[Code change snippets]
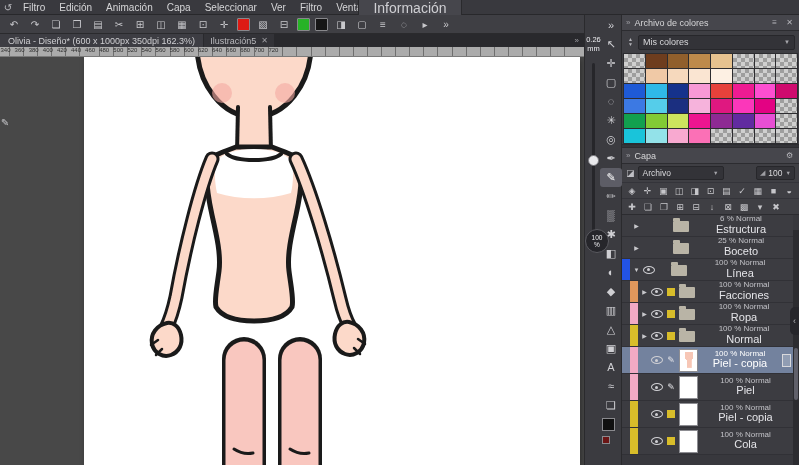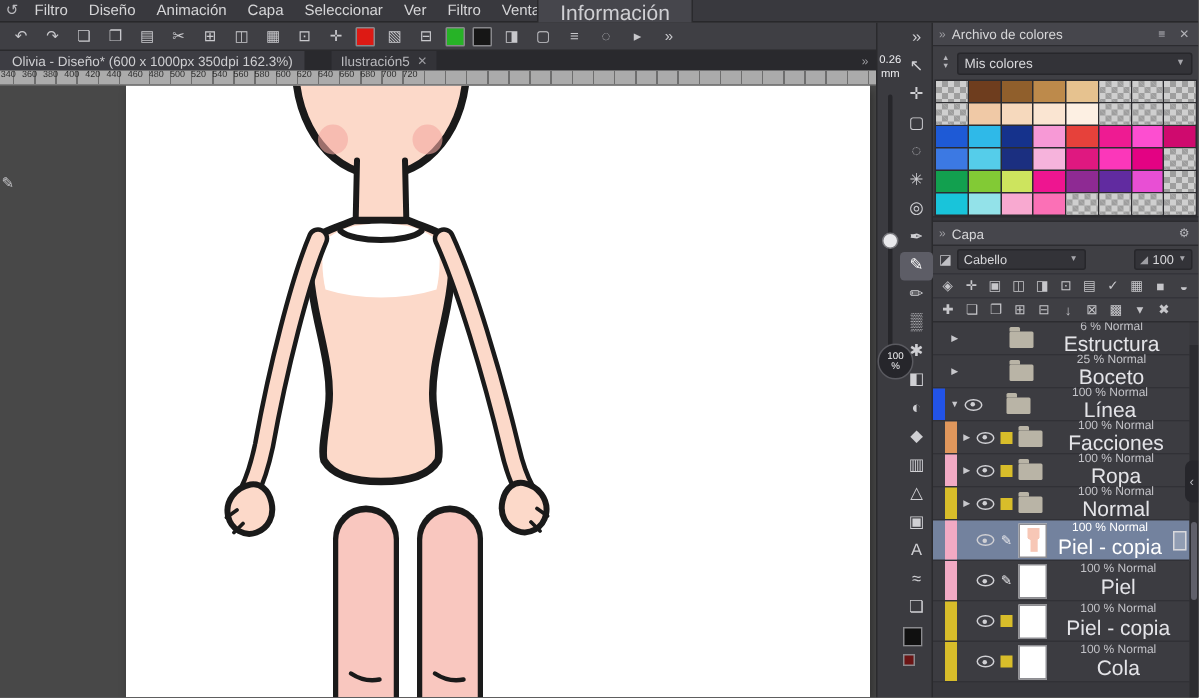--- a/index.html
+++ b/index.html
@@ -150,7 +150,7 @@
     <span class="appicon">↺</span>
     <span class="menu-items">
         <span class="mitem">Filtro</span>
-        <span class="mitem">Diseño</span>
+        <span class="mitem">Edición</span>
         <span class="mitem">Animación</span>
         <span class="mitem">Capa</span>
         <span class="mitem">Seleccionar</span>

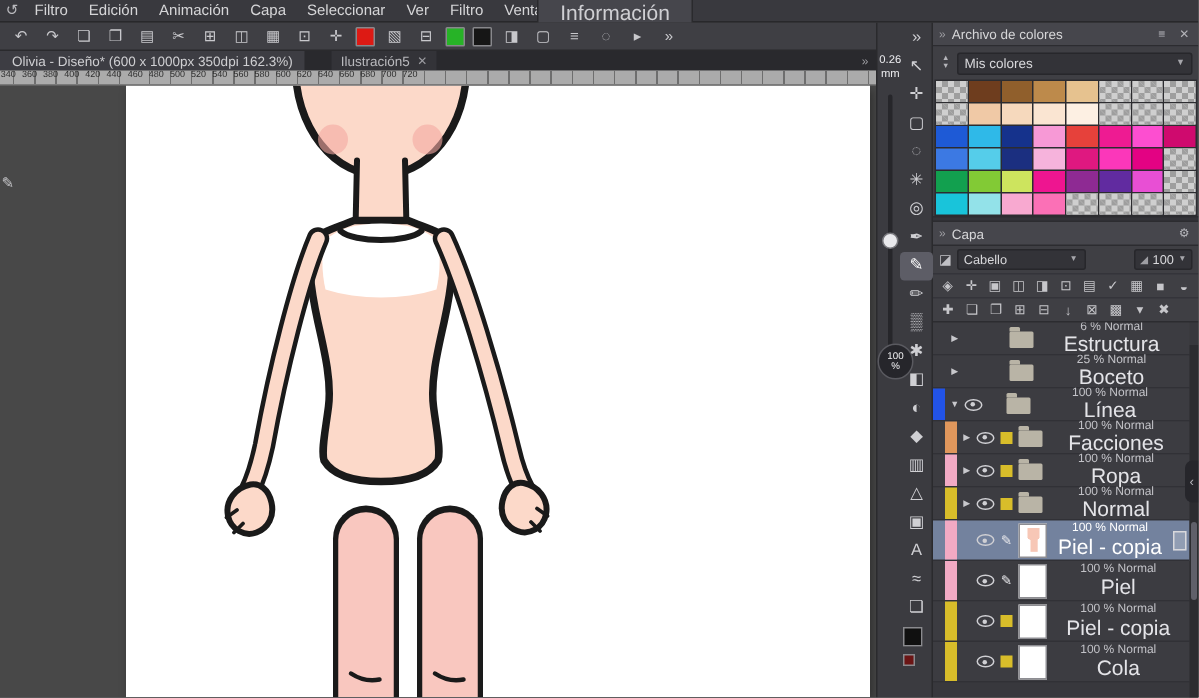--- a/index.html
+++ b/index.html
@@ -26,7 +26,7 @@
 
   
   .tabbar { position:absolute; left:0; top:34px; width:584px; height:13px; background:#29292d;
-            display:flex; align-items:stretch; font-size:9px; color:#cfcfd2;gap:17px; }
+            display:flex; align-items:stretch; font-size:9px; color:#cfcfd2; }
   .tab-active { background:#3d3d43; padding:0 8px; display:flex; align-items:center; white-space:nowrap; }
   .tab-2 { background:#333338; padding:0 6px; display:flex; align-items:center; gap:5px; margin-left:1px; color:#b9b9bd; }
   .tab-x { font-size:8px; color:#9d9da2; }

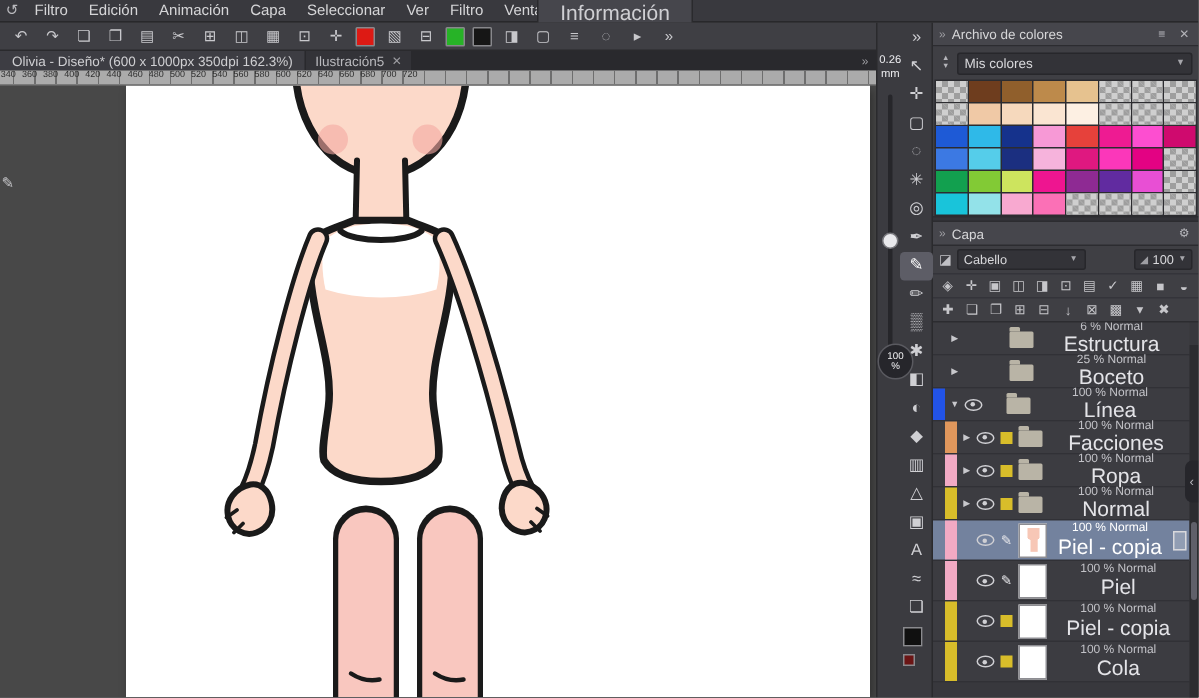--- a/index.html
+++ b/index.html
@@ -386,7 +386,7 @@
     <div class="blendrow">
       <span class="blendicon">◪</span>
       <span class="blend-select">
-        <span>Cabello</span>
+        <span>Archivo</span>
         <span class="caret">▼</span>
       </span>
       <span class="opacity-box">

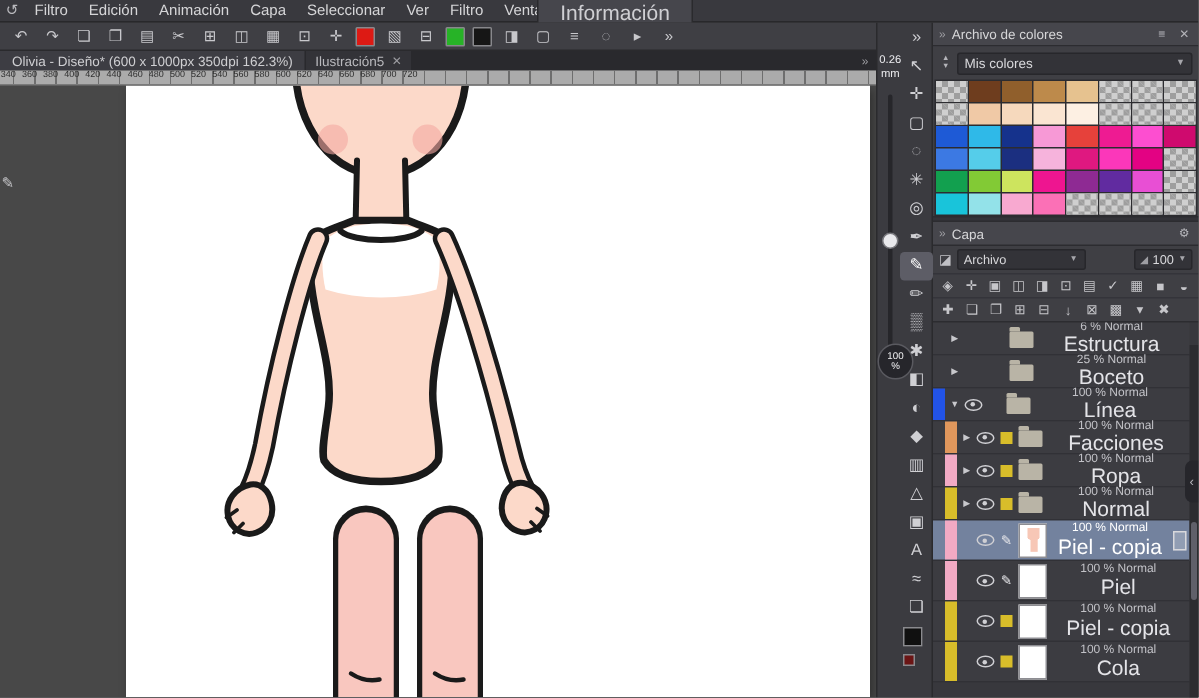--- a/index.html
+++ b/index.html
@@ -131,7 +131,7 @@
                  linear-gradient(#f7c7b6,#f7c7b6) 50% 78%/60% 55% no-repeat; }
   .ltext { display:flex; flex-direction:column; line-height:1.08; overflow:hidden; flex:1;text-align:center; }
   .lop { font-size:8px; color:#c2c2c7; white-space:nowrap; }
-  .lname { font-size:14px; color:#e4e4e8; white-space:nowrap; }
+  .lname { font-size:11px; color:#e4e4e8; white-space:nowrap; }
   .lrow.selected .lop, .lrow.selected .lname { color:#ffffff; }
   .selind { width:9px; height:13px; border:1px solid #d8d8dc; background:rgba(255,255,255,.22); flex:none; }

Task item →
Leave the pictures aside and give the records above back word for word.

Completed task →
--- a/index.html
+++ b/index.html
@@ -150,7 +150,7 @@
     <span class="appicon">↺</span>
     <span class="menu-items">
         <span class="mitem">Filtro</span>
-        <span class="mitem">Diseño</span>
+        <span class="mitem">Edición</span>
         <span class="mitem">Animación</span>
         <span class="mitem">Capa</span>
         <span class="mitem">Seleccionar</span>

--- a/index.html
+++ b/index.html
@@ -26,7 +26,7 @@
 
   
   .tabbar { position:absolute; left:0; top:34px; width:584px; height:13px; background:#29292d;
-            display:flex; align-items:stretch; font-size:9px; color:#cfcfd2;gap:17px; }
+            display:flex; align-items:stretch; font-size:9px; color:#cfcfd2; }
   .tab-active { background:#3d3d43; padding:0 8px; display:flex; align-items:center; white-space:nowrap; }
   .tab-2 { background:#333338; padding:0 6px; display:flex; align-items:center; gap:5px; margin-left:1px; color:#b9b9bd; }
   .tab-x { font-size:8px; color:#9d9da2; }

--- a/index.html
+++ b/index.html
@@ -386,7 +386,7 @@
     <div class="blendrow">
       <span class="blendicon">◪</span>
       <span class="blend-select">
-        <span>Cabello</span>
+        <span>Archivo</span>
         <span class="caret">▼</span>
       </span>
       <span class="opacity-box">

--- a/index.html
+++ b/index.html
@@ -131,7 +131,7 @@
                  linear-gradient(#f7c7b6,#f7c7b6) 50% 78%/60% 55% no-repeat; }
   .ltext { display:flex; flex-direction:column; line-height:1.08; overflow:hidden; flex:1;text-align:center; }
   .lop { font-size:8px; color:#c2c2c7; white-space:nowrap; }
-  .lname { font-size:14px; color:#e4e4e8; white-space:nowrap; }
+  .lname { font-size:11px; color:#e4e4e8; white-space:nowrap; }
   .lrow.selected .lop, .lrow.selected .lname { color:#ffffff; }
   .selind { width:9px; height:13px; border:1px solid #d8d8dc; background:rgba(255,255,255,.22); flex:none; }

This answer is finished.